Task prompt —
Please give back word for word the lines of the material below between the line containing "sales rep: Jonathan Ashworth -> Judy Myers" and the line containing "total: 10300.69 -> 13120.88", inclusive.

★ ★ ★ ★

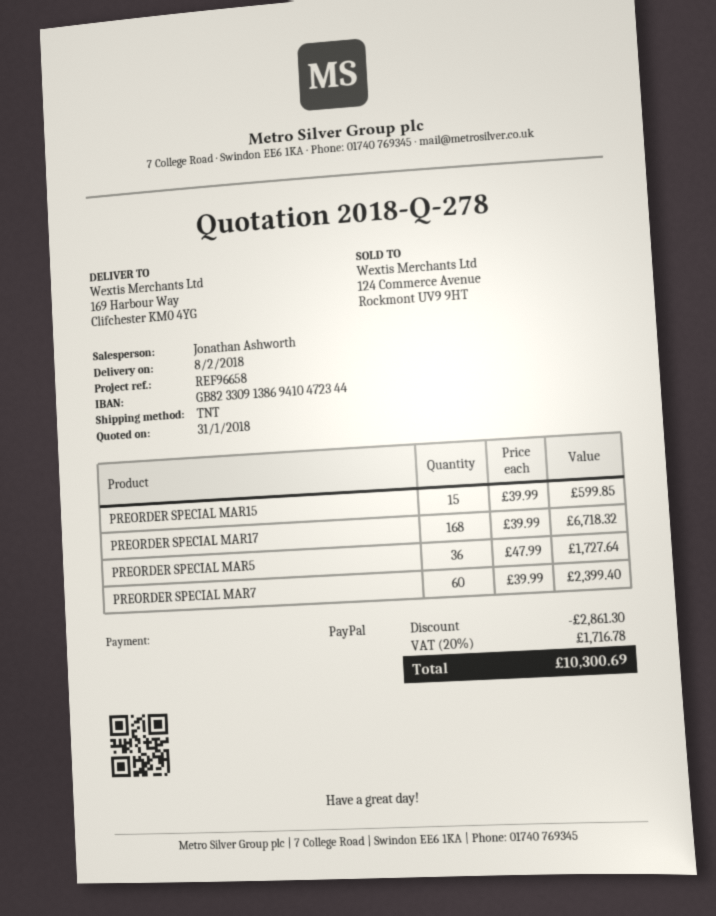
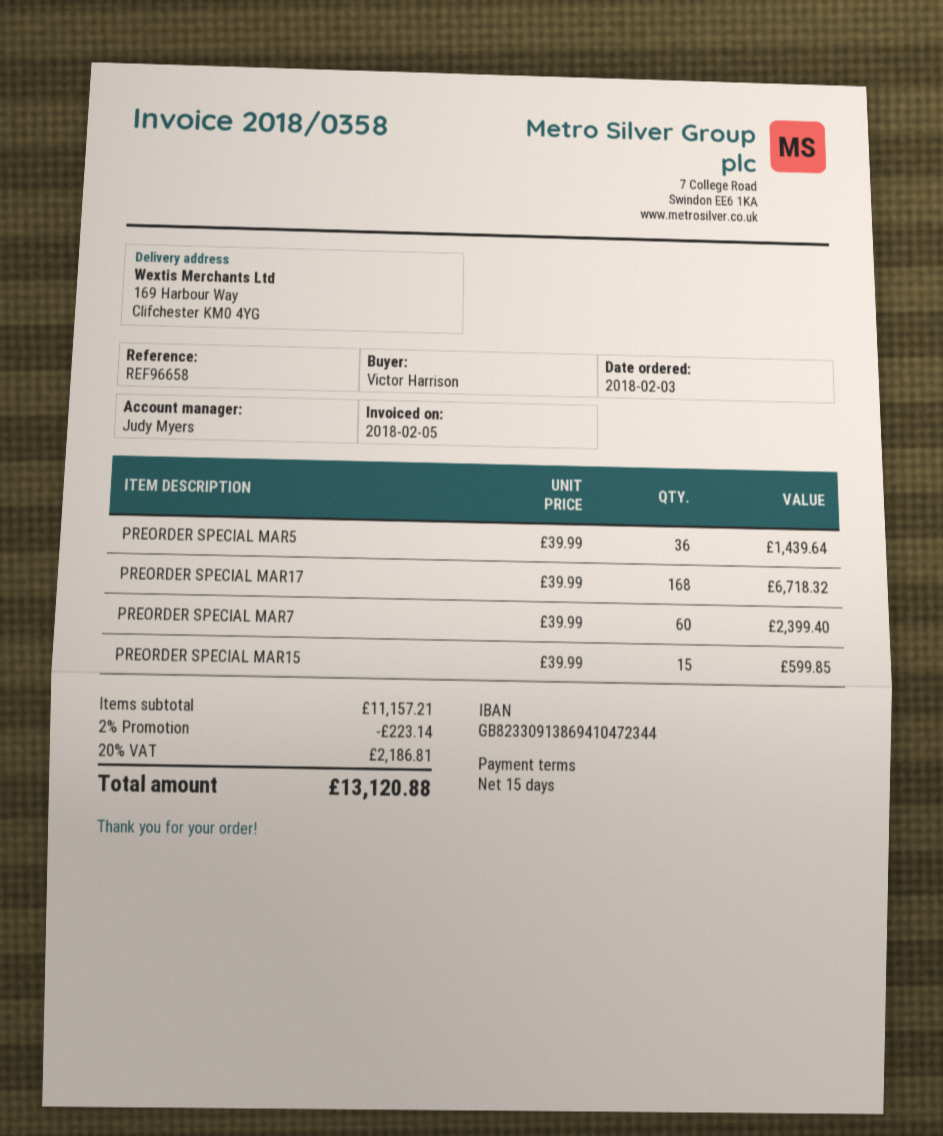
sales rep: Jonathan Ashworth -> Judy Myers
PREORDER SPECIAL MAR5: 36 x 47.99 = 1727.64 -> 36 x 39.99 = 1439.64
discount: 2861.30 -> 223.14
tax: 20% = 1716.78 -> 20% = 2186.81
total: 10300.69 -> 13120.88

★ ★ ★ ★

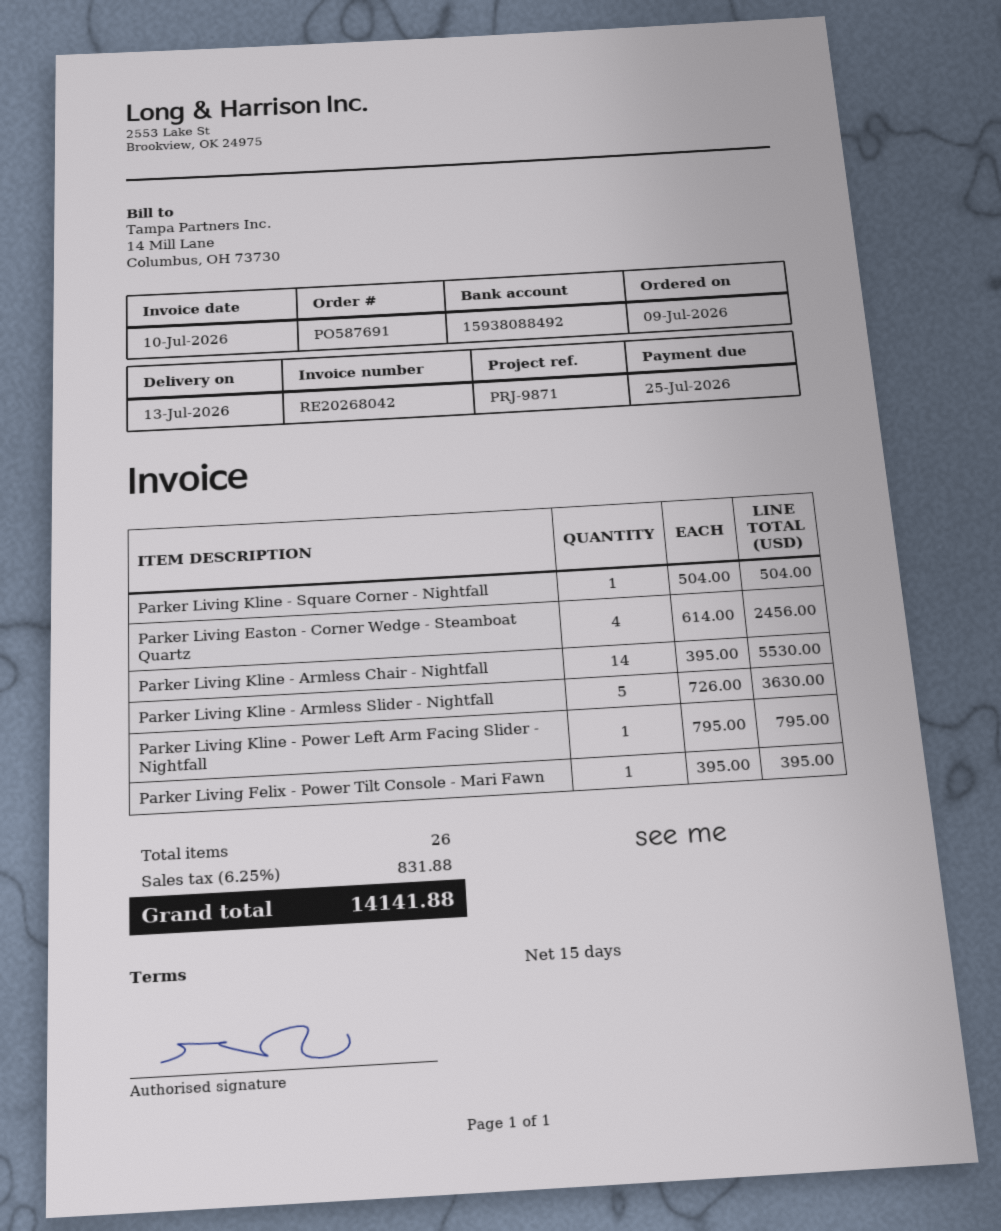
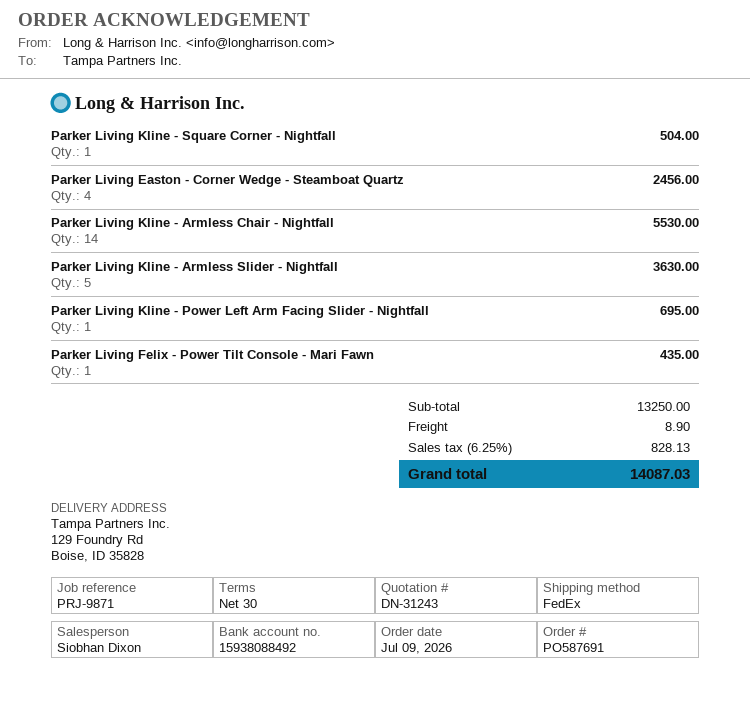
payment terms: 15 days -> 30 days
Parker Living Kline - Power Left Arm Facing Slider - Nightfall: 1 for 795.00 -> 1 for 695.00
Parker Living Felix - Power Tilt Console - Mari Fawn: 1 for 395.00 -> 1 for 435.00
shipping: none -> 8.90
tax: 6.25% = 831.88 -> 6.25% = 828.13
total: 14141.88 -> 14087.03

★ ★ ★ ★

The completed task —
sales rep: Jonathan Ashworth -> Judy Myers
PREORDER SPECIAL MAR5: 36 x 47.99 = 1727.64 -> 36 x 39.99 = 1439.64
discount: 2861.30 -> 223.14
tax: 20% = 1716.78 -> 20% = 2186.81
total: 10300.69 -> 13120.88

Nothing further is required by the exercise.